■ **Your task**: Reproduce word for word every line from the one containing "Himma Sateng Chemise" through the end of the listing below; omit the pictures.

■ **Material provided**:
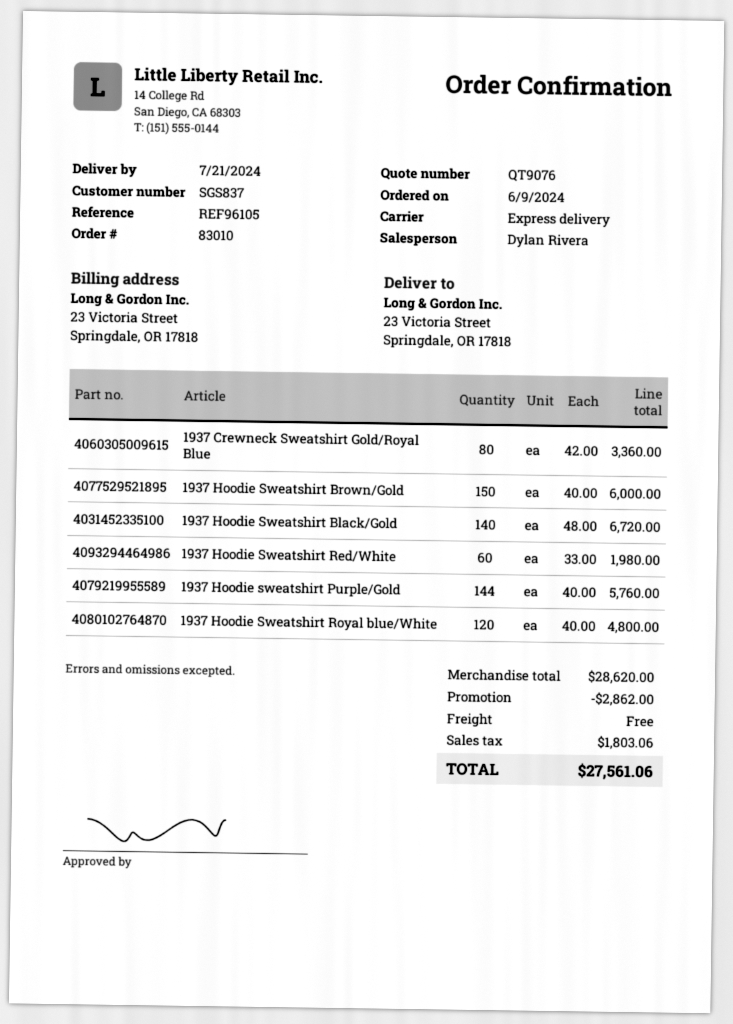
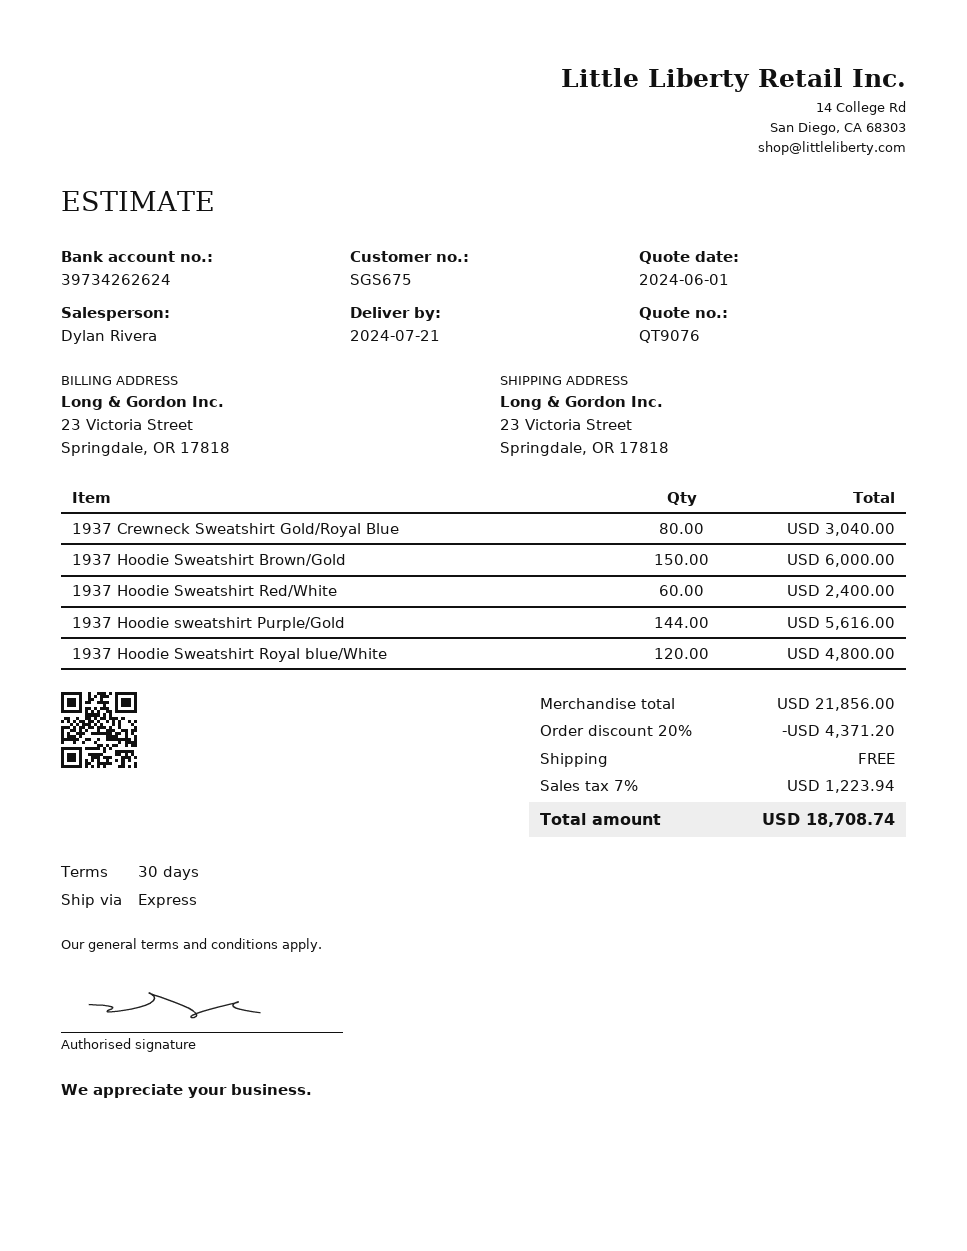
customer number: SGS837 -> SGS675
1937 Crewneck Sweatshirt Gold/Royal Blue: 80 for 3360.00 -> 80 for 3040.00
1937 Hoodie Sweatshirt Black/Gold: 140 for 6720.00 -> none
1937 Hoodie Sweatshirt Red/White: 60 for 1980.00 -> 60 for 2400.00
1937 Hoodie sweatshirt Purple/Gold: 144 for 5760.00 -> 144 for 5616.00
subtotal: 28620.00 -> 21856.00
discount: 2862.00 -> 4371.20
tax: 1803.06 -> 1223.94
total: 27561.06 -> 18708.74

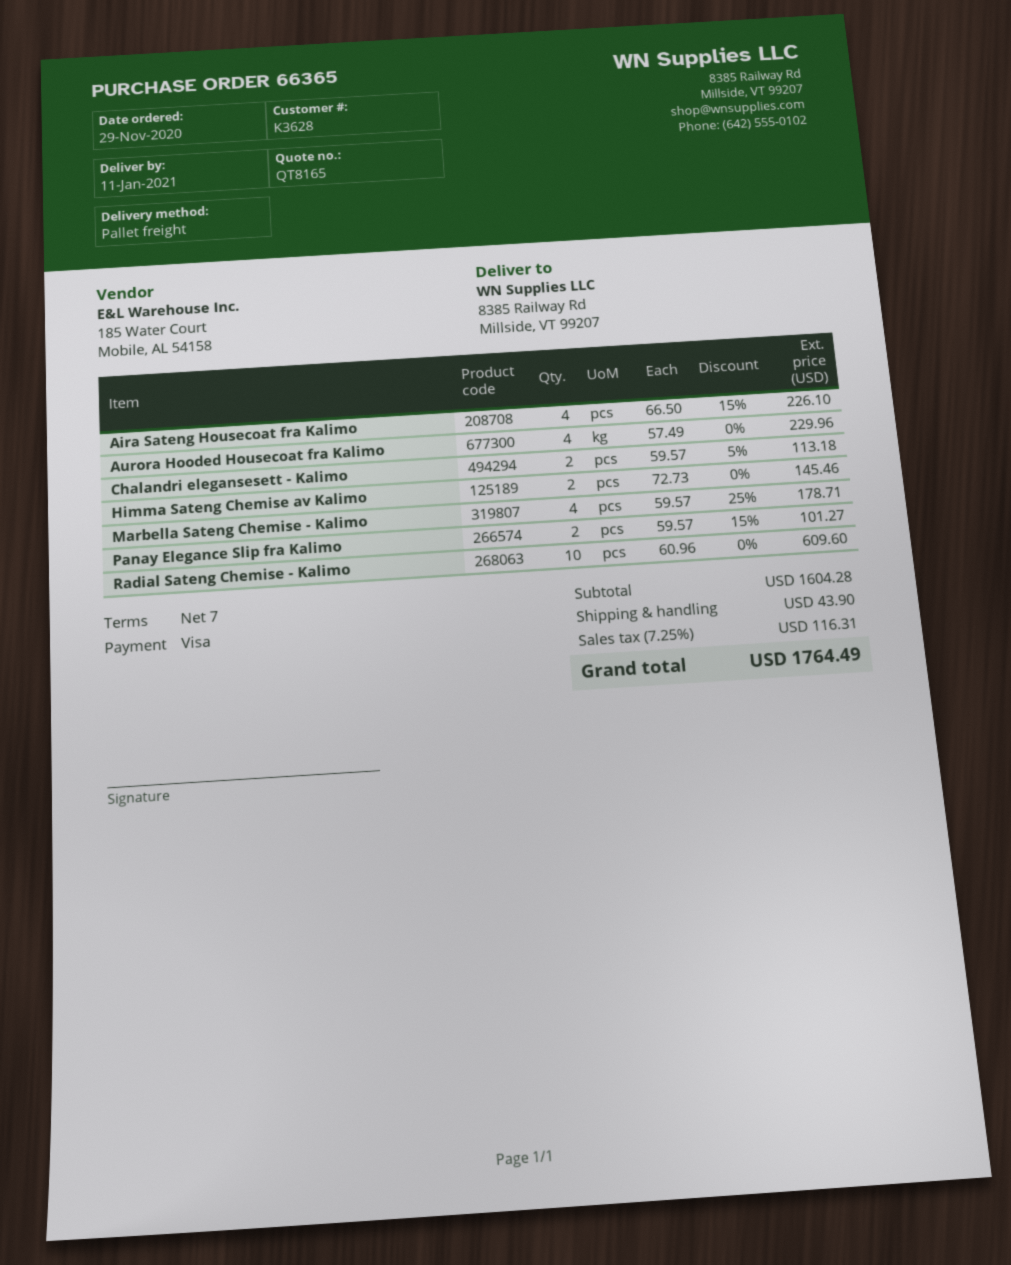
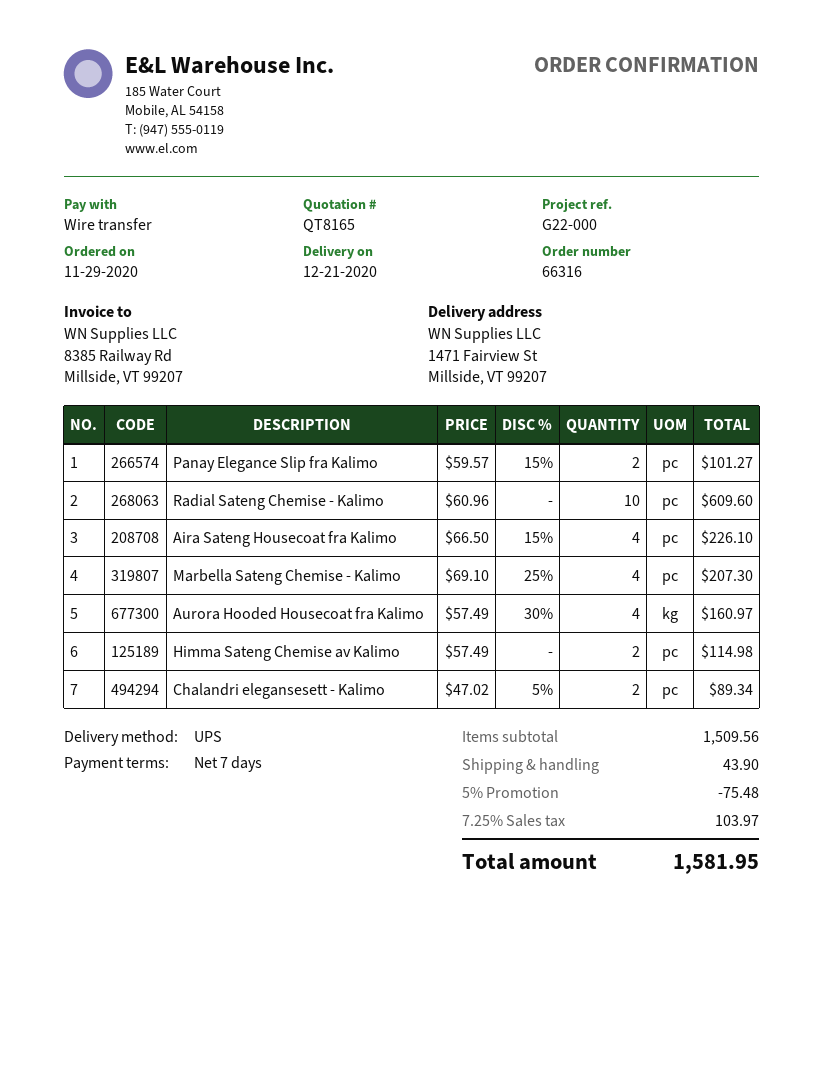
order number: 66365 -> 66316
delivery date: 2021-01-11 -> 2020-12-21
payment method: Visa -> bank transfer
shipping method: pallet freight -> UPS
ship to: 8385 Railway Rd, Millside, VT 99207 -> 1471 Fairview St, Millside, VT 99207
Aurora Hooded Housecoat fra Kalimo: 4 x 57.49 = 229.96 -> 4 x 57.49 - 30% = 160.97
Chalandri elegansesett - Kalimo: 2 x 59.57 - 5% = 113.18 -> 2 x 47.02 - 5% = 89.34
Himma Sateng Chemise av Kalimo: 2 x 72.73 = 145.46 -> 2 x 57.49 = 114.98
Marbella Sateng Chemise - Kalimo: 4 x 59.57 - 25% = 178.71 -> 4 x 69.10 - 25% = 207.30
subtotal: 1604.28 -> 1509.56
discount: none -> 5% = 75.48
tax: 7.25% = 116.31 -> 7.25% = 103.97
total: 1764.49 -> 1581.95

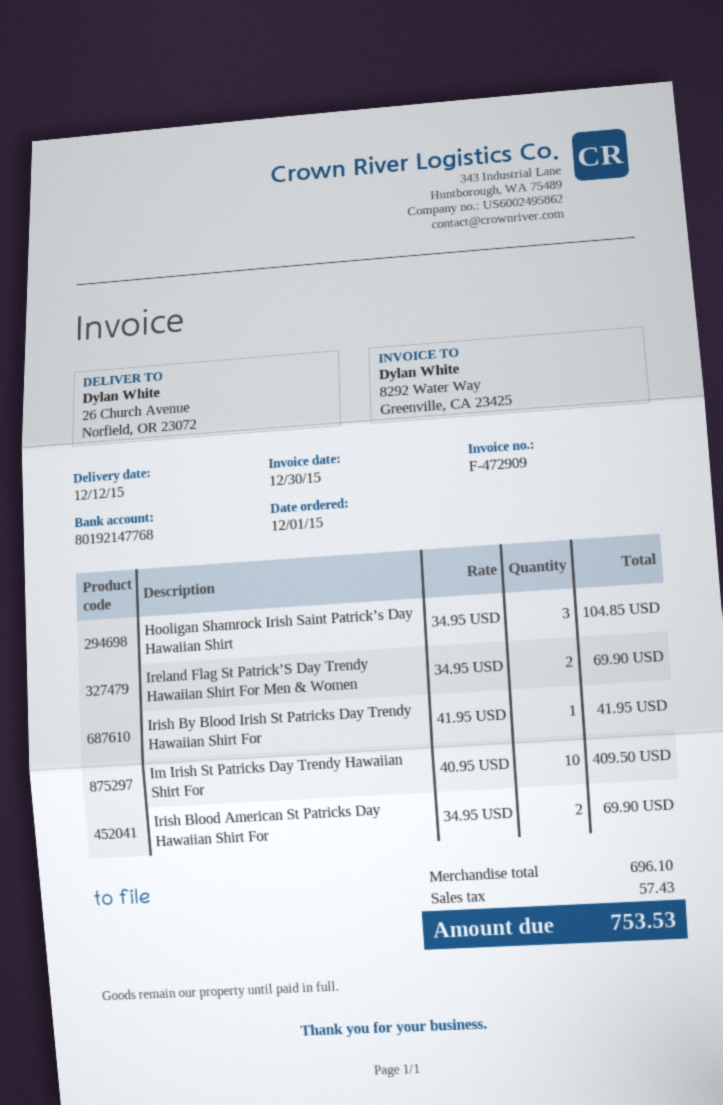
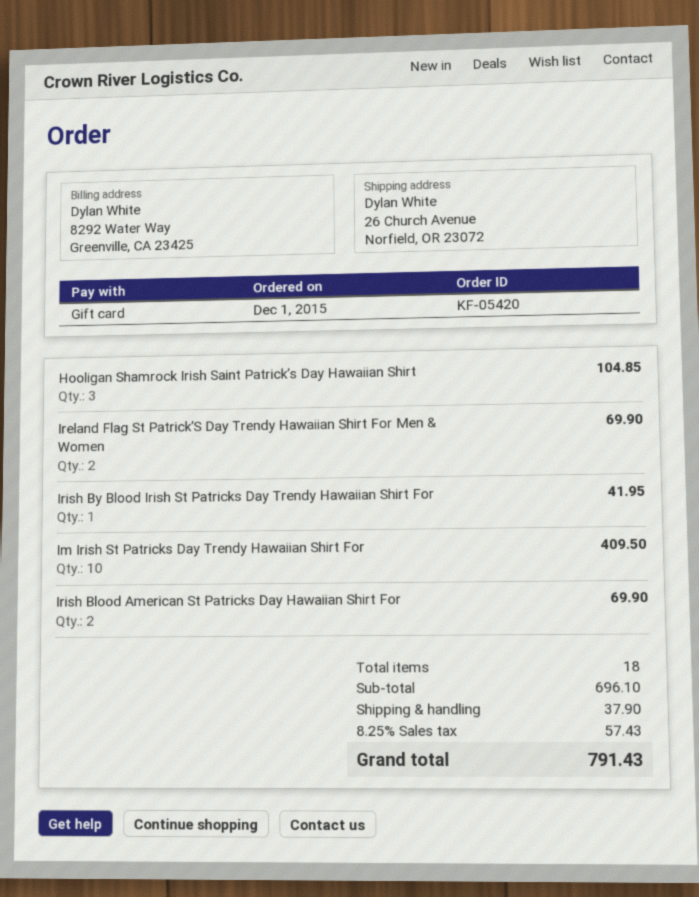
shipping: none -> 37.90
total: 753.53 -> 791.43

■ **Task answer**:
Himma Sateng Chemise av Kalimo: 2 x 72.73 = 145.46 -> 2 x 57.49 = 114.98
Marbella Sateng Chemise - Kalimo: 4 x 59.57 - 25% = 178.71 -> 4 x 69.10 - 25% = 207.30
subtotal: 1604.28 -> 1509.56
discount: none -> 5% = 75.48
tax: 7.25% = 116.31 -> 7.25% = 103.97
total: 1764.49 -> 1581.95

shipping: none -> 37.90
total: 753.53 -> 791.43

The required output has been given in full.